2. Eliminate A Distracting Background.
You want the person to be the central area of interest, so try to shoot
against a plain background. You can minimize a "busy" or
otherwise distracting background by doing two things: 1) Move your
subject away from it; and 2) manually adjust the aperture (f-stop) to
the widest setting possible. The background will be more of an
out-of-focus swath of colour that complements the person instead of
detracting from him or her.
3. Fill-Flash Is Your Friend.
Even in the middle of a bright, sunny day, use your camera's fill-flash
setting. Giving the portrait subject a little extra light will help to
bring the person out as the central element in the frame. Flash often
adds a nice "catch-light" or sparkle to the eyes, and it
reduces harsh shadows on the face. If you're shooting in the shade, the
effect of fill-flash is especially nice.
4. Avoid A Shooting At High Noon.
When the bright sun is high in the sky, people tend to have really
harsh, dark shadows on their faces. You can minimize the shadows by
using some fill-flash (Tip 3), but if it's at all possible, move the
person out of the sun into an area of open shade. You'll end up with
better pictures and reduce the chance of developing skin cancer all at
the same time.
5. Get Closer. A good portrait
can almost always be made better by getting in closer and tighter. Sure,
you can easily do that by cropping in the computer, but why waste
precious pixels of data? Instead, get close when you initially take the
picture through a combination of zooming in and physically moving
closer.
6. Go Telephoto. At the
telephoto end of the focal range, perspective gets less distorted and
slightly flattened. This usually gives a more pleasing and attractive
portrait than one that's taken at the wide-angle end of the focal range.

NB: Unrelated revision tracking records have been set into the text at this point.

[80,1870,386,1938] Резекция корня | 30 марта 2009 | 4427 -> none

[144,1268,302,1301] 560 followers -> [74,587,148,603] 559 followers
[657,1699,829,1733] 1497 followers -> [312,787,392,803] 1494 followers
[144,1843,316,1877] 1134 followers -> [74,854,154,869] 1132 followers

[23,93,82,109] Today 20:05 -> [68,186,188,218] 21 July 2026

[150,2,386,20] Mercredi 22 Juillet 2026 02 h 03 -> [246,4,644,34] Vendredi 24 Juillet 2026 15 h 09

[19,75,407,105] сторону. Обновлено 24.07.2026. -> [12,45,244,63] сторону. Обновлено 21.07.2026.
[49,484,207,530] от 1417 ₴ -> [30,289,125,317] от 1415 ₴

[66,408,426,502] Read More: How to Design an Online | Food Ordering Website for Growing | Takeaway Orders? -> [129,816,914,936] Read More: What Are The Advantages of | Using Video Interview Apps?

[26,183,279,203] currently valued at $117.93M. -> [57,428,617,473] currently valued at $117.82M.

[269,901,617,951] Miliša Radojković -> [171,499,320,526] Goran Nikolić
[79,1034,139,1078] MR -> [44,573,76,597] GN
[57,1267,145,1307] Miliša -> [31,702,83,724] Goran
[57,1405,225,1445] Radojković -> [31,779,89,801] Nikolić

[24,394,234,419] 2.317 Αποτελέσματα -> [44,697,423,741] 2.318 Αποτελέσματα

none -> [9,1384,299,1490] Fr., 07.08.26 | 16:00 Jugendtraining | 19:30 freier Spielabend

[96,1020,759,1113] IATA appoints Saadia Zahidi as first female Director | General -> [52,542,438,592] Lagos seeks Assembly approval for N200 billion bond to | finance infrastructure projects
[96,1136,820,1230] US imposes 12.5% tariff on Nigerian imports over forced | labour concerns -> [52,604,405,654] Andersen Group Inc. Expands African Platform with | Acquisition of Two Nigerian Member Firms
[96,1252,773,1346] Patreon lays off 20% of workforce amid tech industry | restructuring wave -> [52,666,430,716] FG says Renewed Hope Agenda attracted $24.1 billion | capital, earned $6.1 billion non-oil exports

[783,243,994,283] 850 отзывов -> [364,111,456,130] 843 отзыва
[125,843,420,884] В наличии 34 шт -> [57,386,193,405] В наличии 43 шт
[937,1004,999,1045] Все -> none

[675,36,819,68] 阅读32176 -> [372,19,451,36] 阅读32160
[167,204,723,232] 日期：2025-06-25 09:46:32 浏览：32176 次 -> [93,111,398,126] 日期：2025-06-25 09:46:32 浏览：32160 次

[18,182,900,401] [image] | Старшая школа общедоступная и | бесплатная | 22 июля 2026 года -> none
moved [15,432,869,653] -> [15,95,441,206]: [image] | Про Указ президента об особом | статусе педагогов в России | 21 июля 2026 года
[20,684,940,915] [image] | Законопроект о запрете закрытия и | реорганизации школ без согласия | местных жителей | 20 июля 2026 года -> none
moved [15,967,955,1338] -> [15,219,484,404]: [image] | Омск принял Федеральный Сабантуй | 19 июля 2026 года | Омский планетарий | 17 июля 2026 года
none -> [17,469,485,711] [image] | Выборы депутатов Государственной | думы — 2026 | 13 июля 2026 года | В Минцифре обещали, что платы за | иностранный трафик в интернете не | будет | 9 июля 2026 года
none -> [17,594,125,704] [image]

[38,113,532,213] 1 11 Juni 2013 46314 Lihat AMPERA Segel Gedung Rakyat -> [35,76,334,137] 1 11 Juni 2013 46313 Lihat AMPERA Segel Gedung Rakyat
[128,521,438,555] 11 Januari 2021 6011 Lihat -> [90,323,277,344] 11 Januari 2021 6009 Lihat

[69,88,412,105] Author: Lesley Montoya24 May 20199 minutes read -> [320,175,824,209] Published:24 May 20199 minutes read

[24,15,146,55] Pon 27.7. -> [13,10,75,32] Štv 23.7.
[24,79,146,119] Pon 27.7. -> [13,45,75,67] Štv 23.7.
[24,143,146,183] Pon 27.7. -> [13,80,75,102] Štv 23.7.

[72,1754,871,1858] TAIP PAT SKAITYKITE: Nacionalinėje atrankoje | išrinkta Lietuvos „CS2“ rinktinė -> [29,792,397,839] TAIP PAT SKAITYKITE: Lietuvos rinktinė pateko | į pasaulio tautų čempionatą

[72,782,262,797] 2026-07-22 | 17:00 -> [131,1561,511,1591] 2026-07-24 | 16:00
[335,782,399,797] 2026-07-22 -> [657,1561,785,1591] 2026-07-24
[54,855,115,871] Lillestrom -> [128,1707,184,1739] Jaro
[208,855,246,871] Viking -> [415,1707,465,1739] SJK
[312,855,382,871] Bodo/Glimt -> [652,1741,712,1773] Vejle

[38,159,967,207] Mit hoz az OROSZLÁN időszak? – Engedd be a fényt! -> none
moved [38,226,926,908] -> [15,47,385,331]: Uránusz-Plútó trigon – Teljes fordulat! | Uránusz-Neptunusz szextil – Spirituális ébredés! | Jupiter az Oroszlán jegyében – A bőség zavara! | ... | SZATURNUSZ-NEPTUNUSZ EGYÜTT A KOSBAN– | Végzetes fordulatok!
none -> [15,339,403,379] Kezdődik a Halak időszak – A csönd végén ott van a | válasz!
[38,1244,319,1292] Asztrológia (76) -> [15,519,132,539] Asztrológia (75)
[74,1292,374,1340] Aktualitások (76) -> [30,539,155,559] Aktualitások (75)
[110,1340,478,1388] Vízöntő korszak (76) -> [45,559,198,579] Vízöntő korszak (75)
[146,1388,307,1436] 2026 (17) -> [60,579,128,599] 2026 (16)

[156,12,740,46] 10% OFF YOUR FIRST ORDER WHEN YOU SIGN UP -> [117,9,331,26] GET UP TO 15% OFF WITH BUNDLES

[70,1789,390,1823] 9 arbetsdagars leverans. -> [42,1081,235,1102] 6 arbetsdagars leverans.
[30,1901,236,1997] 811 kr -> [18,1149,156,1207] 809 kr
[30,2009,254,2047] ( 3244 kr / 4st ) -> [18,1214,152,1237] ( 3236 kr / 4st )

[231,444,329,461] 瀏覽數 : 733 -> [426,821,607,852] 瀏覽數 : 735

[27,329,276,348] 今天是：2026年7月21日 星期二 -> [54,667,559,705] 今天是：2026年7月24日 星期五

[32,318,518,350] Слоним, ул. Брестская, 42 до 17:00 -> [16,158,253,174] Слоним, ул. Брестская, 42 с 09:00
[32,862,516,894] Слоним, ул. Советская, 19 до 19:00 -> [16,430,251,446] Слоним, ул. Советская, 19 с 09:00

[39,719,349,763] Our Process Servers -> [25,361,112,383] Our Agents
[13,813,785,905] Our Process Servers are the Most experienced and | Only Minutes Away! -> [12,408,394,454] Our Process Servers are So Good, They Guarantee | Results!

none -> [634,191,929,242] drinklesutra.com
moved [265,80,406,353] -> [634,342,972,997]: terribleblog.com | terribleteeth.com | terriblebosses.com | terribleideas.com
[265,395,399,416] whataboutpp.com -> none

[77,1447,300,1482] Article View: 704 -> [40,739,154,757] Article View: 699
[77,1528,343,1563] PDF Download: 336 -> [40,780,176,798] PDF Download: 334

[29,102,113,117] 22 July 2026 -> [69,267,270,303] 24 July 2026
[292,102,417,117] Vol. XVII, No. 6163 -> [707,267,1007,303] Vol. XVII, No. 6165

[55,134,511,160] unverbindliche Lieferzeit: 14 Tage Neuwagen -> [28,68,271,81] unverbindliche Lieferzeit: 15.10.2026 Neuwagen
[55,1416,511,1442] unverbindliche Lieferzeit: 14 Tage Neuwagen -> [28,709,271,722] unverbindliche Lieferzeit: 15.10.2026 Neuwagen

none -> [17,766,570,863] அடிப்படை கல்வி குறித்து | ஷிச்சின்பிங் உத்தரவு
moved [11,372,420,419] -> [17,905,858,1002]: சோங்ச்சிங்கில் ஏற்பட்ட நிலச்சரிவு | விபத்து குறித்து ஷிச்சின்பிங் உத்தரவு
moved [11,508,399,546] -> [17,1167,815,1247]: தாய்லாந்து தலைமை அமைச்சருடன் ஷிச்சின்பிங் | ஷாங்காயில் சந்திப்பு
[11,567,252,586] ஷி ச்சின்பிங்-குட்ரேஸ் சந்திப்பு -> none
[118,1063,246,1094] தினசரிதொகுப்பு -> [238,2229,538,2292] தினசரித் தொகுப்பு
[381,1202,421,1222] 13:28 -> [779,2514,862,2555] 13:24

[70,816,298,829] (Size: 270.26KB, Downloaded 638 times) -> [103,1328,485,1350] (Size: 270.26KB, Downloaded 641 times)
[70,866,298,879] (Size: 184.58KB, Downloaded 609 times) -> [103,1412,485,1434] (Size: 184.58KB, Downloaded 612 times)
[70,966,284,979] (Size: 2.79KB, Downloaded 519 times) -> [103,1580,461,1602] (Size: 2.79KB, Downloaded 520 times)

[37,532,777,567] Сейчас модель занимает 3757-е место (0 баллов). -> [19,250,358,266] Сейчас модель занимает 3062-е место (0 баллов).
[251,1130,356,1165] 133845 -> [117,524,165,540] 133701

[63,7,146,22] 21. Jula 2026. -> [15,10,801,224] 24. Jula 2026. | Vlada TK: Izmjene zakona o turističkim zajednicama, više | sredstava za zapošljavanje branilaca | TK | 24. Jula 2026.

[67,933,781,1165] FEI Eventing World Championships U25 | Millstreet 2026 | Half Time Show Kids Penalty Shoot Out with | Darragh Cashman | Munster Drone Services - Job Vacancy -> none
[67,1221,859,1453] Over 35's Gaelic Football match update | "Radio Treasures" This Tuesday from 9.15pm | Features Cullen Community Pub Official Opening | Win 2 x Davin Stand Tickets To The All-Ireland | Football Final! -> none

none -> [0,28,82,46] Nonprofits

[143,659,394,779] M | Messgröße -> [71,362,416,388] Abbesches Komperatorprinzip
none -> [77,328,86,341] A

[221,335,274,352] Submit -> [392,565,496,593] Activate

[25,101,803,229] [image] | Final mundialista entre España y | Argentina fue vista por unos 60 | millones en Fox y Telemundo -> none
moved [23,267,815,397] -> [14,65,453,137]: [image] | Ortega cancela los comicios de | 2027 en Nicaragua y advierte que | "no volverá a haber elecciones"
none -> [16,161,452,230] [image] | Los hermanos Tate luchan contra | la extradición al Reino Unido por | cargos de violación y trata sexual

For a basic head shot, the 105-135mm (in 35mm terms) tends to work well.
7. Tilt The Camera. Since most
people are taller than they are wide, tilt the camera so you photograph
them in that orientation. Obviously, there are exceptions when you don't
want to do this, but very often you can end up with a tighter
composition just by tilting the camera and then zooming in.
8 . Avoid The Bull's Eye. Most
optical viewfinders have a circle right in the centre. The natural
tendency is to place that circle right on the middle of your subject's
face. The result is a photo where the lower part of the body is cut off
and the upper part of the frame is a mass of wasted space. Get out of
the habit of targeting the face like a it's a bull's eye.
9. Did We Mention Get Closer?
10. Be Reflective. The use of
a simple reflector can make a huge difference in any photograph, but
especially a portrait. You can fill in any annoying shadows with some
light with a silver or a white reflector. If you don't want to buy a
photographic reflector, try a large white card (about two feet square)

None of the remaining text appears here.